From: Peter Zijlstra @ 2020-05-08  8:35 UTC (permalink / raw)
  To: Jason A. Donenfeld, Jakub Jelinek; +Cc: linux-kernel, x86, hjl.tools

On Thu, May 07, 2020 at 04:45:30PM -0600, Jason A. Donenfeld wrote:
> GCC 10 appears to have changed -O2 in order to make compilation time
> faster when using -flto, seemingly at the expense of performance, in
> particular with regards to how the inliner works. Since -O3 these days
> shouldn't have the same set of bugs as 10 years ago, this commit
> defaults new kernel compiles to -O3 when using gcc >= 10.

Would be nice to get some GCC person's feedback on this. But in general,
I think you're right in that O3 isn't the code-gen disaster it used to
be.

> Signed-off-by: Jason A. Donenfeld <Jason@zx2c4.com>
> ---
>  init/Kconfig | 3 ++-
>  1 file changed, 2 insertions(+), 1 deletion(-)
> 
> diff --git a/init/Kconfig b/init/Kconfig
> index 9e22ee8fbd75..fab3f810a68d 100644
> --- a/init/Kconfig
> +++ b/init/Kconfig
> @@ -1245,7 +1245,8 @@ config BOOT_CONFIG
>  
>  choice
>  	prompt "Compiler optimization level"
> -	default CC_OPTIMIZE_FOR_PERFORMANCE
> +	default CC_OPTIMIZE_FOR_PERFORMANCE_O3 if GCC_VERSION >= 100000
> +	default CC_OPTIMIZE_FOR_PERFORMANCE if (GCC_VERSION < 100000 || CC_IS_CLANG)
>  
>  config CC_OPTIMIZE_FOR_PERFORMANCE
>  	bool "Optimize for performance (-O2)"
> -- 
> 2.26.2
> 

^ permalink raw reply	[flat|nested] 20+ messages in thread

* Re: [PATCH] Kconfig: default to CC_OPTIMIZE_FOR_PERFORMANCE_O3 for gcc >= 10
  2020-05-07 22:45 [PATCH] Kconfig: default to CC_OPTIMIZE_FOR_PERFORMANCE_O3 for gcc >= 10 Jason A. Donenfeld
  2020-05-08  8:35 ` Peter Zijlstra
@ 2020-05-08  9:02 ` Oleksandr Natalenko
  2020-05-08 11:21   ` Jason A. Donenfeld
  2020-05-11 21:57   ` [PATCH v2] " Jason A. Donenfeld
  2020-05-13 11:27 ` [PATCH] " Artem S. Tashkinov
  2 siblings, 2 replies; 20+ messages in thread
From: Oleksandr Natalenko @ 2020-05-08  9:02 UTC (permalink / raw)
  To: Jason A. Donenfeld; +Cc: linux-kernel, x86

On Thu, May 07, 2020 at 04:45:30PM -0600, Jason A. Donenfeld wrote:
> GCC 10 appears to have changed -O2 in order to make compilation time
> faster when using -flto, seemingly at the expense of performance, in
> particular with regards to how the inliner works.

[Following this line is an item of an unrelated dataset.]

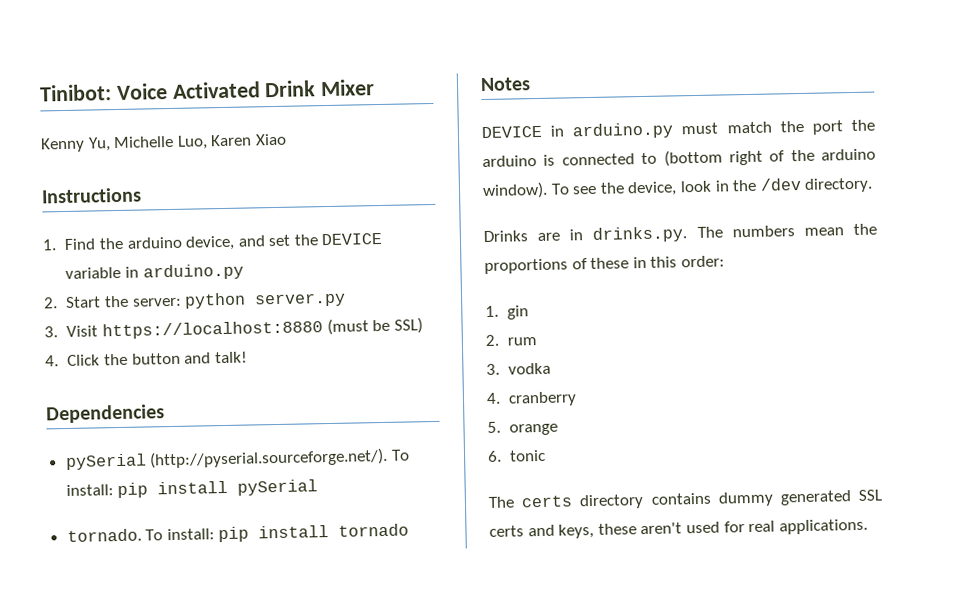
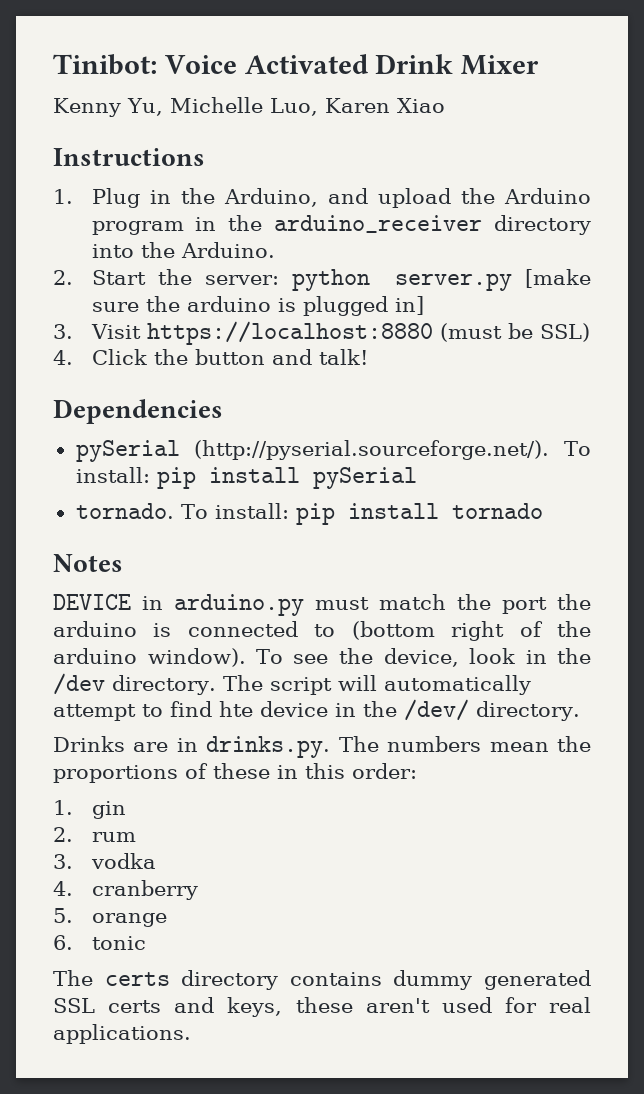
[64,232,384,251] [65,263,244,281] Find the arduino device, and set the DEVICE variable in arduino.py -> [91,188,592,208] [91,215,591,235] [91,242,275,258] Plug in the Arduino, and upload the Arduino program in the arduino_receiver directory into the Arduino.
(347, 300) none -> [525,269,591,288] [91,296,424,316] [make sure the arduino is plugged in]
(874, 185) none -> [222,675,531,695] [53,699,580,721] The script will automatically attempt to find hte device in the /dev/ directory.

Since -O3 these days
> shouldn't have the same set of bugs as 10 years ago, this commit
> defaults new kernel compiles to -O3 when using gcc >= 10.
> 
> Signed-off-by: Jason A. Donenfeld <Jason@zx2c4.com>
> ---
>  init/Kconfig | 3 ++-
>  1 file changed, 2 insertions(+), 1 deletion(-)
> 
> diff --git a/init/Kconfig b/init/Kconfig
> index 9e22ee8fbd75..fab3f810a68d 100644
> --- a/init/Kconfig
> +++ b/init/Kconfig
> @@ -1245,7 +1245,8 @@ config BOOT_CONFIG
>  
>  choice
>  	prompt "Compiler optimization level"
> -	default CC_OPTIMIZE_FOR_PERFORMANCE
> +	default CC_OPTIMIZE_FOR_PERFORMANCE_O3 if GCC_VERSION >= 100000
> +	default CC_OPTIMIZE_FOR_PERFORMANCE if (GCC_VERSION < 100000 || CC_IS_CLANG)
>  
>  config CC_OPTIMIZE_FOR_PERFORMANCE
>  	bool "Optimize for performance (-O2)"
> -- 
> 2.26.2
> 

Should we untangle -O3 from depending on ARC first maybe?

-- 
  Best regards,
    Oleksandr Natalenko (post-factum)
    Principal Software Maintenance Engineer


^ permalink raw reply	[flat|nested] 20+ messages in thread

* Re: [PATCH] Kconfig: default to CC_OPTIMIZE_FOR_PERFORMANCE_O3 for gcc >= 10
  2020-05-08  9:02 ` Oleksandr Natalenko
@ 2020-05-08 11:21   ` Jason A. Donenfeld
  2020-05-08 11:33     ` Oleksandr Natalenko
  2020-05-11 21:57   ` [PATCH v2] " Jason A. Donenfeld
  1 sibling, 1 reply; 20+ messages in thread
From: Jason A. Donenfeld @ 2020-05-08 11:21 UTC (permalink / raw)
  To: Oleksandr Natalenko; +Cc: LKML, X86 ML

On Fri, May 8, 2020 at 3:08 AM Oleksandr Natalenko <oleksandr@redhat.com> wrote:
>
> Should we untangle -O3 from depending on ARC first maybe?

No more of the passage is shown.